_WHAT YOU HAVE TO DO:_ Only the text carries over: repeat the records exactly and drop the images.

_DATA TO PROCESS:_
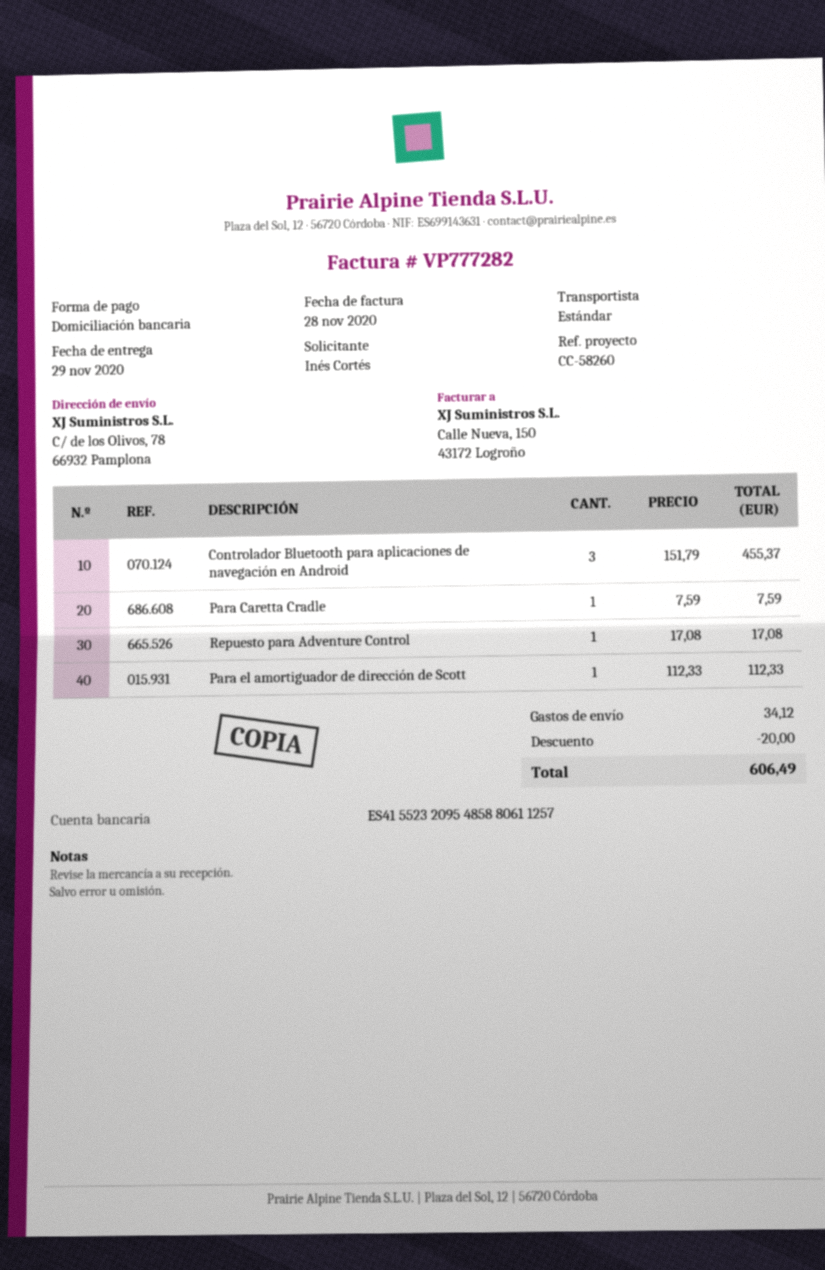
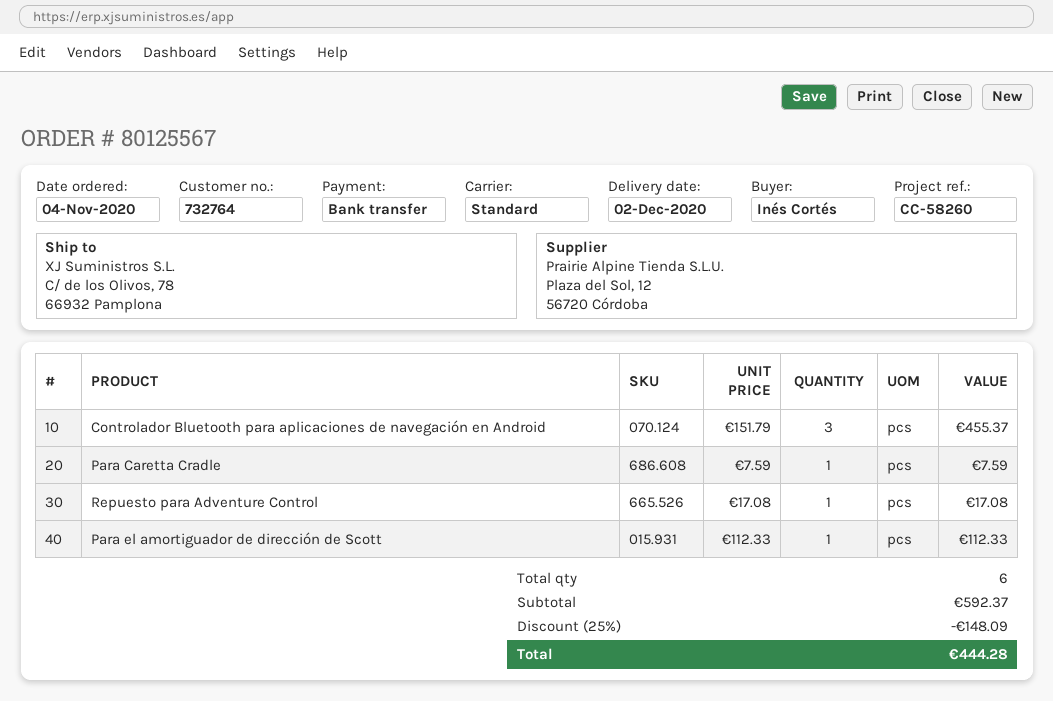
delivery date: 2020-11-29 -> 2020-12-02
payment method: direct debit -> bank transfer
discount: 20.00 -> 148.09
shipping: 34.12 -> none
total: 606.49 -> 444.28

_WRITTEN RESPONSE:_
delivery date: 2020-11-29 -> 2020-12-02
payment method: direct debit -> bank transfer
discount: 20.00 -> 148.09
shipping: 34.12 -> none
total: 606.49 -> 444.28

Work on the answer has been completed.